とにかく身体を動かし言葉ではなく身体で学ぶのだ。
そうして積み上げて来た日々と感覚を手にして、緒方光介という選手はここに立っている。
そしてその研ぎ澄まされた感覚は時に秋月がまだ自身で気づく前の変化さえも見抜いてしまう。
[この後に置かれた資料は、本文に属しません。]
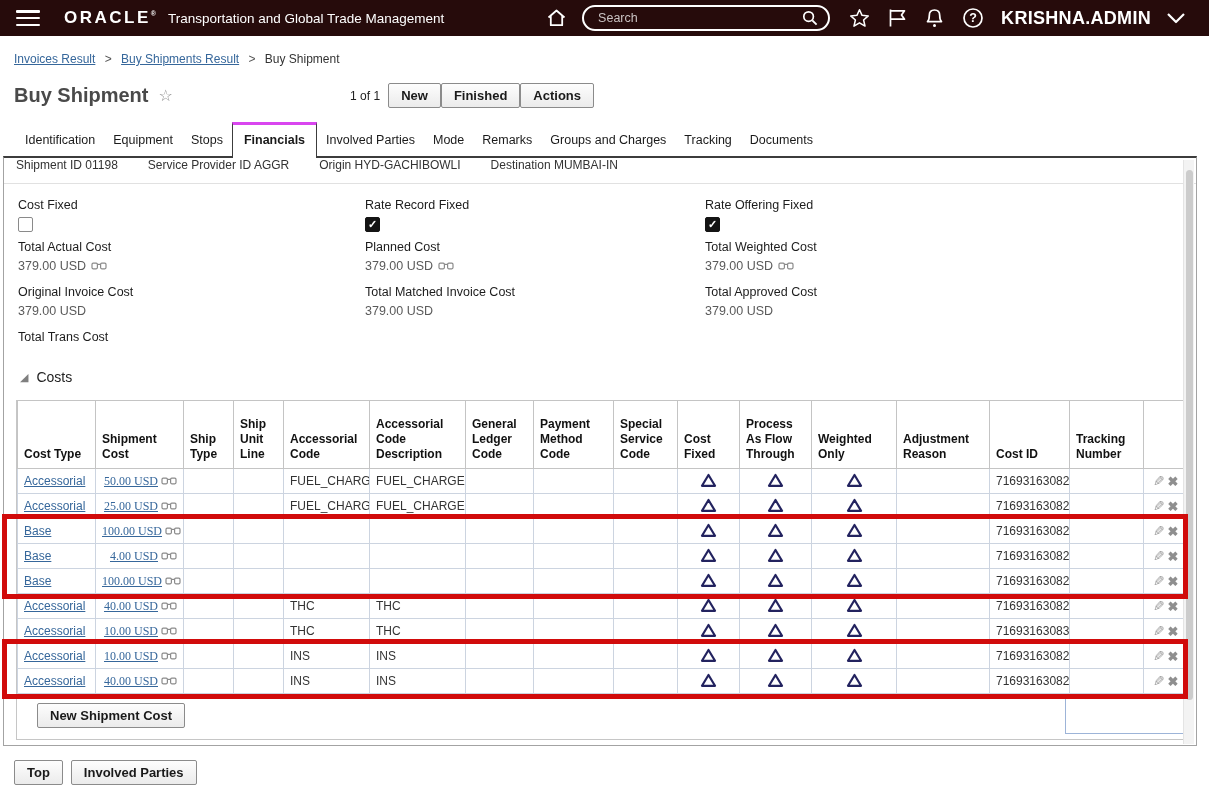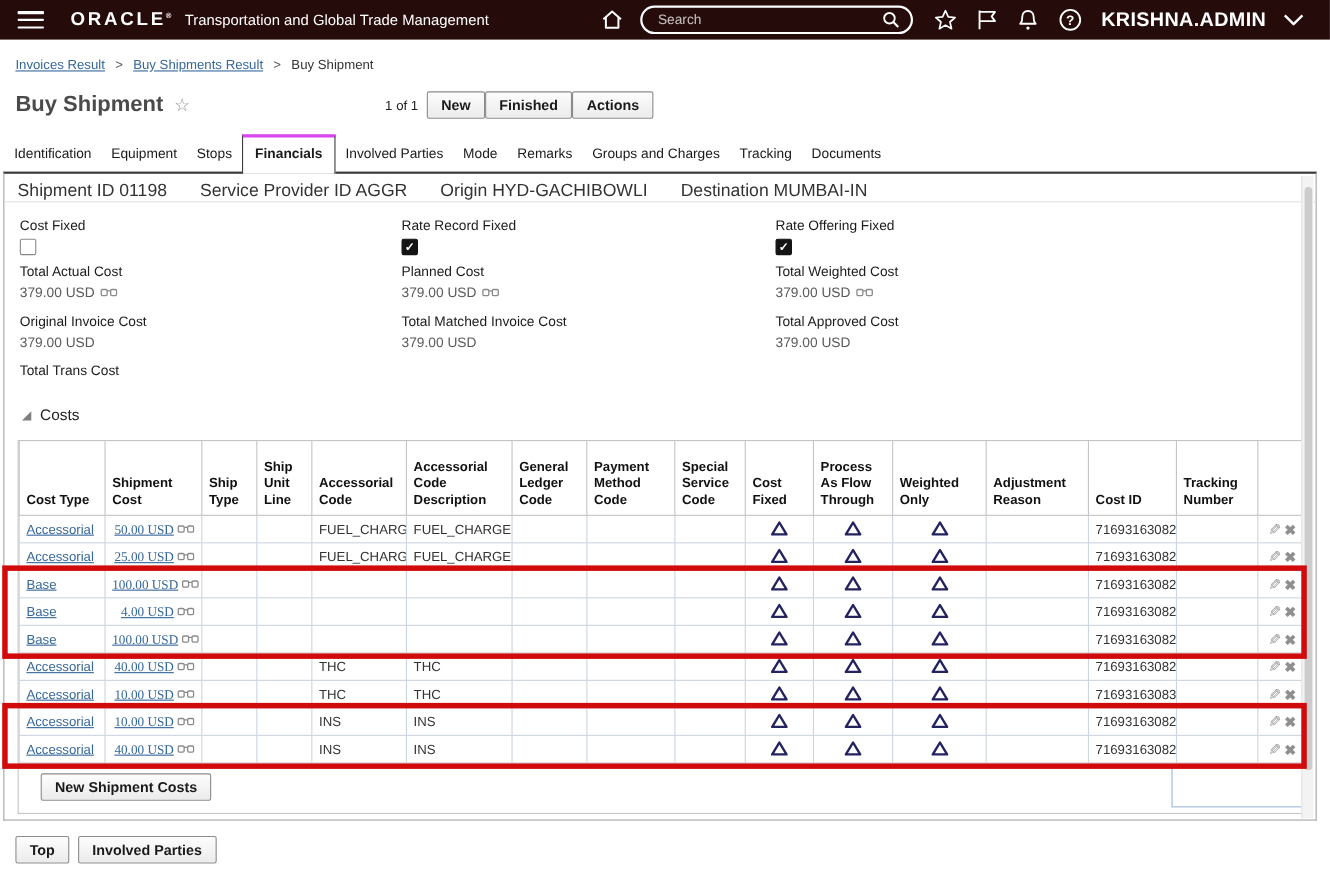--- a/index.html
+++ b/index.html
@@ -27,28 +27,28 @@
   .breadcrumb .cur { color:#333; }
   .titlerow { margin:13px 14px 0; display:flex; align-items:center; height:33px; }
   .titlerow h1 { font-size:20px; color:#4a4a4a; font-weight:700; }
   .fav { color:#8e8e8e; font-size:16px; margin-left:10px; cursor:pointer; }
   .count { font-size:12px; color:#222; margin-right:8px; }
   .btngroup { margin-left:auto; margin-right:601px; display:flex; align-items:center; gap:0; }
   button.std { background:linear-gradient(#fdfdfd,#ebebeb); border:1px solid #8b8b8b; border-radius:2px;
     font:700 13px "Liberation Sans",sans-serif; color:#1a1a1a; padding:4px 12px; cursor:pointer; }
 
   
-  .tabs { display:flex; padding-left:4px; margin-top:10px; position:relative; z-index:2; align-items:flex-end; }
+  .tabs { display:flex; padding-left:16px; margin-top:10px; position:relative; z-index:2; align-items:flex-end; }
   .tab { font-size:12.5px; color:#1a1a1a; padding:6px 9px 9px; cursor:pointer; white-space:nowrap; }
   .tab.active { background:#fff; border:1px solid #3c3c3c; border-top:3px solid #d946ef; border-bottom:none;
     font-weight:700; padding:8px 11px 11px; margin-bottom:-2px; }
 
   
   .panel { margin-left:3px; width:1194px; height:590px; border:1px solid #a3a3a3; border-top:2px solid #3c3c3c; background:#fff; position:relative; }
-  .infobar { height:26px; display:flex; align-items:flex-end; gap:30px; padding-left:12px; font-size:16px; color:#333; border-bottom:1px solid #e1e1e1; }
+  .infobar { height:26px; display:flex; align-items:flex-start; gap:30px; padding-left:12px; font-size:12px; color:#333; border-bottom:1px solid #e1e1e1; }
   .summary { height:170px; padding:14px 0 0 14px; display:grid; grid-template-columns:347px 340px 1fr; grid-template-rows:42px 45px 45px 38px; overflow:hidden; }
   .fld .lbl { font-size:12.5px; color:#1c1c1c; margin-bottom:5px; }
   .fld .val { font-size:12.5px; color:#5a5a5a; display:flex; align-items:center; gap:5px; }
   .cb { width:15px; height:15px; border:1.5px solid #8a8a8a; border-radius:2px; background:#fff; cursor:pointer;
     display:flex; align-items:center; justify-content:center; }
   .cb.checked { background:#141414; border-color:#141414; color:#fff; font-size:11px; font-weight:700; }
   .sechead { height:46px; padding:15px 0 0 16px; font-size:14px; color:#222; display:flex; align-items:flex-start; gap:8px; cursor:pointer; }
   .coltri { color:#7f7f7f; font-size:11px; position:relative; top:2px; }
 
   
@@ -541,21 +541,21 @@
                 <path d="M8.5 2 L15 12.8 H2 Z" fill="none" stroke="#23235f" stroke-width="2.2" stroke-linejoin="round"></path>
               </svg></td>
             <td></td>
             <td class="idcell">716931630827</td>
             <td></td>
             <td class="actions"><span class="pencil">✎</span><span class="xdel">✖</span></td>
           </tr>
         </tbody>
     </table>
     <div class="btnrow">
-      <button class="std">New Shipment Costs</button>
+      <button class="std">New Shipment Cost</button>
     </div>
   </div>
 
   <div class="emptycell"></div>
   <div class="vscroll">
       <div class="thumb"></div>
     </div>
 </div>
 
 <div class="footerbtns">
ここまで言えば緒方の努力とセンスが人並みならないものである事が伝わるだろう。
その緒方が必死に指導を飛ばしている。
もちろん感覚というのは人それぞれ。
感じ方が違えば表現方法も違う。
「あーっ!飯野!そこ!そこの踏み切りの直前がこう!違う!いや違くはない!惜しい!いい感じにはなってきたんだけど!」
熱くなった緒方独特の感覚と身振り手振りを交えての指導が始まった。
集中している時の緒方はゾクリとするような気迫を纏う。
普段の騒がしさを全く感じさせない姿はまるで別人のようだ。
だがしかし緒方はやはり緒方なのだ。
「ここ!ここで腕の振りがえいっ!ってなるだろ?!そん時になんつーか!こう!もっとぐっと!それからぐわっと!バネみたいに!こんくらいよりこんくらいのがデカいだろ?!デカい方のイメージで!」
はっきり言ってちんぷんかんぷんだ。
憧れの緒方の指導を一年生達は必死な顔をして理解しようとしている。
しているが分からない。
緒方が熱くなればなるだけ分からない。
ここで高跳び組の頭脳が本領を発揮する。
「つまり飯野は重心が下がりきってないんだ。バネってたくさん縮んだ方が弾き出す力が大きくなるでしょ。腕の振り上げと合わせて力を上に持って行きたいんだから、バネを強く弾き出すイメージで一度ぐっと重心を落とす事をもっと意識してみて。緒方さん、こういう事ですよね」
「さすが秋月!それ!そういう事!」
一年以上の年月を経て、秋月は緒方の立派なパートナーへと成長した。
緒方が感覚で物事を言い、それを秋月が解説する。
これがいつものパターン。
緒方の感覚は鋭い。
秋月よりも遥かに鋭い。
でも説明は下手だ。
しかも熱くなり始めると手が付けられない。
対して秋月は冷静で頭脳明晰なだけあって説明が上手い。
更に秋月もかなりの実力者だ。
緒方の言いたい事を瞬時に理解し、納得したうえで適切な言葉に言い直す。
この二人が揃うと見事なコンビネーションが発揮され、一年生にとって非常に適切で分かりやすい説明となる。
秋月は緒方に強烈な憧れを抱いている。
ちんぷんかんぷんな緒方の説明をなんとか理解し身につけようと毎日必死に食らいついてきた。
全神経を集中させて緒方の説明を聞き、緒方の跳躍から技術を盗む。
そうやっているうちにいつしか秋月は緒方の言いたい事が分かるようになった。
気づけば緒方の一番の理解者として周りから認められるようにもなった。
この二人が揃って大舞台へと駒を進める事は、一年生のみならず全部員にとってそれはそれは誇らしく思えた。
「理人!今の最後うへぇ〜ってなってる!」
「今跳んだのは清人です。清人、クリアランス流れてる」
「あーっ!柴田はもりもり!」
「力入ってる」
「笹倉!もうちょいくくくっと!」
「顎引いて」
「清人はにょろけてる!」
「今度は理人です。理人は雑になってきてる」
もはや日本語ではない。
時折緒方が双子の名前を間違えて、あまりの難読ぶりに笑いが起こって、それでも充実した練習を行った。